District information
- Grades: PreK-8
- Superintendent: Jayson Gutierrez
- Business administrator: Scott Bisig
- Schools: 1

Students and staff
- Enrollment: 274 (as of 2024–25)
- Faculty: 32.0 FTEs
- Student–teacher ratio: 8.6:1

Other information
- District Factor Group: FG
- Website: www.rpsnj.org
| Ind. | Per pupil | District spending | Rank (*) | K-8 average | %± vs. average |
| 1A | Total Spending | $17,630 | 25 | $18,891 | −6.7% |
| 1 | Budgetary Cost | 10,691 | 5 | 14,159 | −24.5% |
| 2 | Classroom Instruction | 5,975 | 2 | 8,659 | −31.0% |
| 6 | Support Services | 1,826 | 18 | 2,167 | −15.7% |
| 8 | Administrative Cost | 1,603 | 34 | 1,547 | 3.6% |
| 10 | Operations & Maintenance | 1,137 | 6 | 1,612 | −29.5% |
| 13 | Extracurricular Activities | 137 | 35 | 104 | 31.7% |
| 16 | Median Teacher Salary | 54,035 | 19 | 61,136 |
Data from NJDoE 2014 Taxpayers' Guide to Education Spending. *Of K-8 districts with up to 360 students. Lowest spending=1; Highest=71

= Riverdale School District (New Jersey) =

School district in Morris County, New Jersey, US

The Riverdale School District is a community public school district that serves students in pre-kindergarten through eighth grade from Riverdale, in Morris County, in the U.S. state of New Jersey.

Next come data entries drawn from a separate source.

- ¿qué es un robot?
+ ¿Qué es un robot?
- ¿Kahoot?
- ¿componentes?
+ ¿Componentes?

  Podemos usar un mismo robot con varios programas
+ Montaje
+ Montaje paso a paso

As of the 2024–25 school year, the district, comprised of one school, had an enrollment of 274 students and 32.0 classroom teachers (on an FTE basis), for a student–teacher ratio of 8.6:1.

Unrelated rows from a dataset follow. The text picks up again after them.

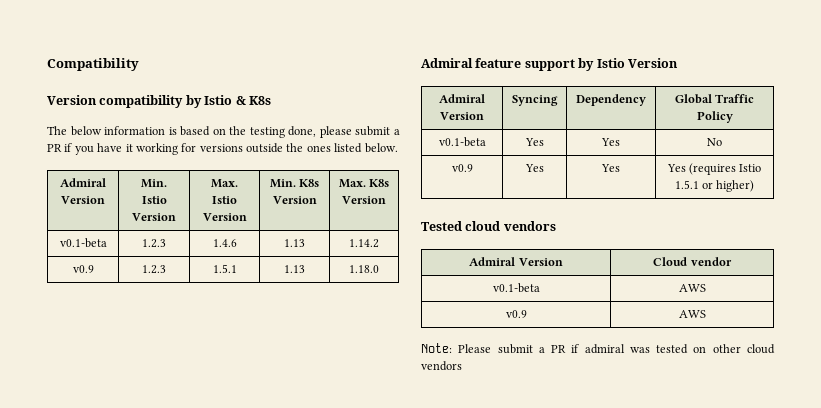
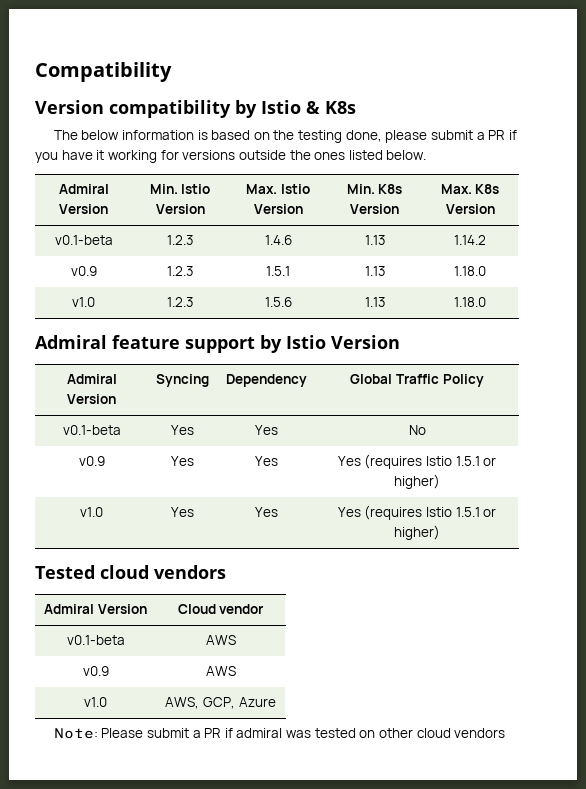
+ v1.0 | 1.2.3 | 1.5.6 | 1.13 | 1.18.0
+ v1.0 | Yes | Yes | Yes (requires Istio 1.5.1 or higher)
+ v1.0 | AWS, GCP, Azure

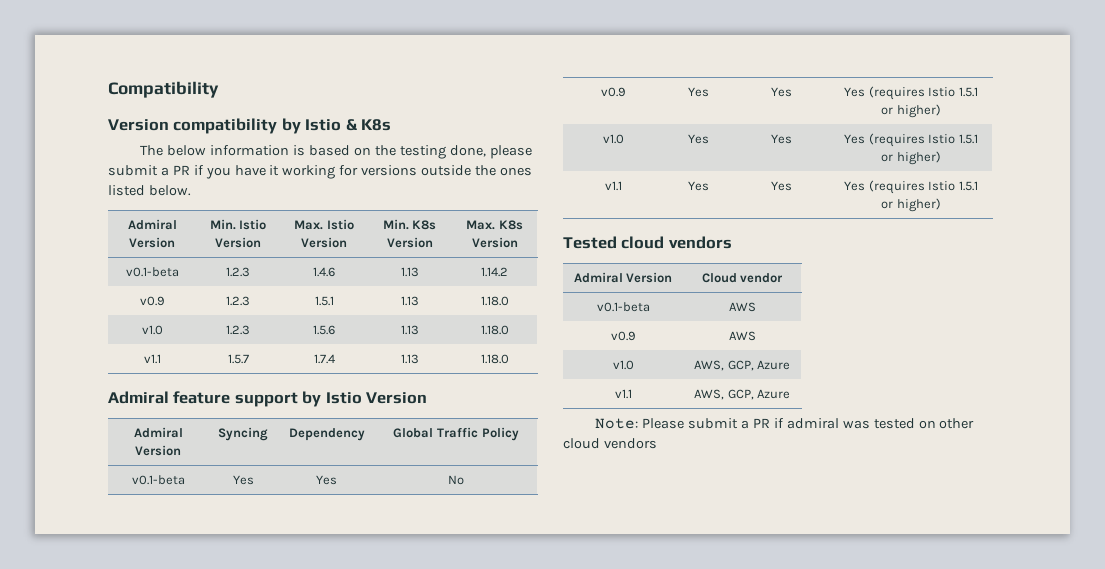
+ v1.1 | 1.5.7 | 1.7.4 | 1.13 | 1.18.0
+ v1.1 | Yes | Yes | Yes (requires Istio 1.5.1 or higher)
+ v1.1 | AWS, GCP, Azure

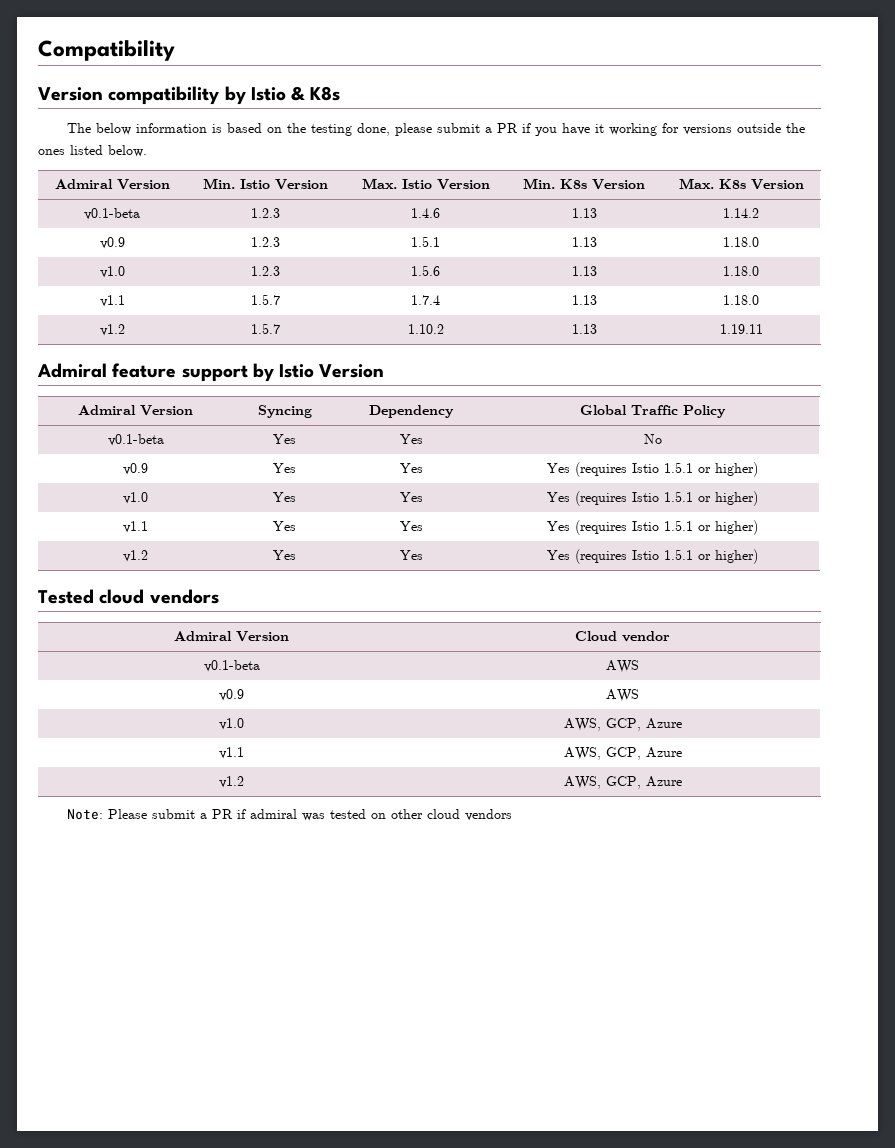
+ v1.2 | 1.5.7 | 1.10.2 | 1.13 | 1.19.11
+ v1.2 | Yes | Yes | Yes (requires Istio 1.5.1 or higher)
+ v1.2 | AWS, GCP, Azure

Public school students in ninth through twelfth grades attend Pompton Lakes High School in Pompton Lakes, as part of a sending/receiving relationship with the Pompton Lakes School District. As of the 2024–25 school year, the high school had an enrollment of 610 students and 52.3 classroom teachers (on an FTE basis), for a student–teacher ratio of 11.7:1.

==History==
With the planned opening of Kinnelon High School, the Riverdale School District obtained state approval in August 1960 to shift its students out of Butler High School to attend school in Kinnelon for grades 7-12.

Riverdale began their efforts to end their sending/receiving relationship with the Kinnelon Public Schools as early as 1975, and formally ended it in 1991, when they started sending their high school students to Pompton Lakes High School for financial reasons and proximity.

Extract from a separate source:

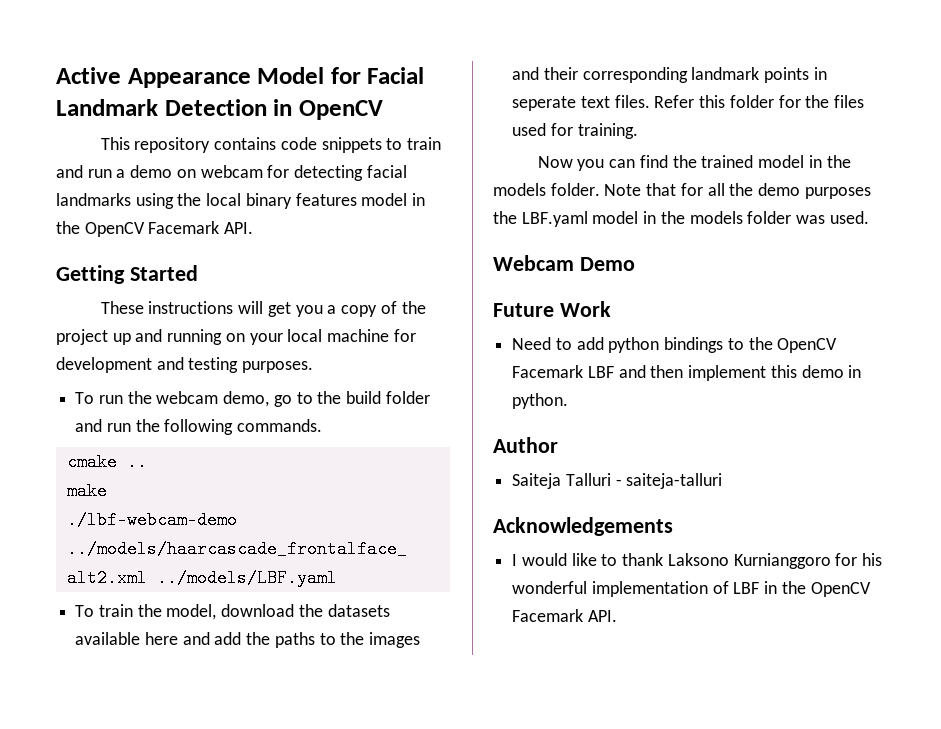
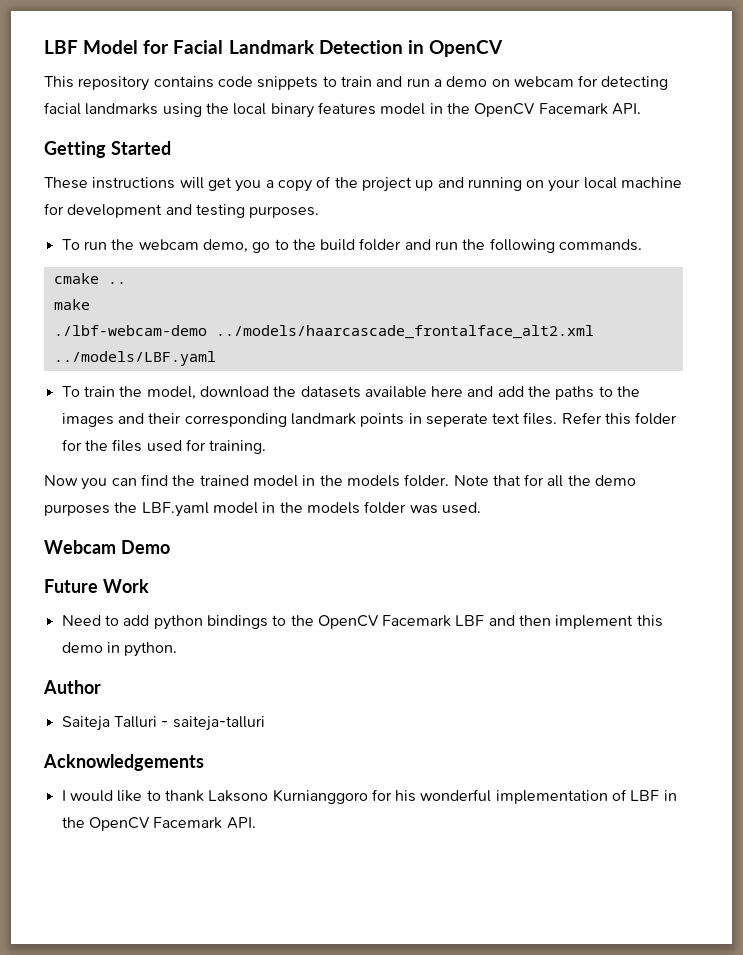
- Active Appearance Model for Facial Landmark Detection in OpenCV
+ LBF Model for Facial Landmark Detection in OpenCV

The district had been classified by the New Jersey Department of Education as being in District Factor Group "FG", the fourth-highest of eight groupings. District Factor Groups organize districts statewide to allow comparison by common socioeconomic characteristics of the local districts. From lowest socioeconomic status to highest, the categories are A, B, CD, DE, FG, GH, I and J.

==School==
Riverdale Public School had an enrollment of 273 students in grades PreK–8 as of the 2024–25 school year.
- Mark Sernatinger, principal

==Administration==
Core members of the district's administration are:
- Jayson Gutierrez, superintendent of schools
- Scott Bisig, business administrator and board secretary

==Board of education==
The district's board of education, comprised of seven members, sets policy and oversees the fiscal and educational operation of the district through its administration. As a Type II school district, the board's trustees are elected directly by voters to serve three-year terms of office on a staggered basis, with either two or three seats up for election each year held (since 2017) as part of the November general election. The board appoints a superintendent to oversee the district's day-to-day operations and a business administrator to supervise the business functions of the district.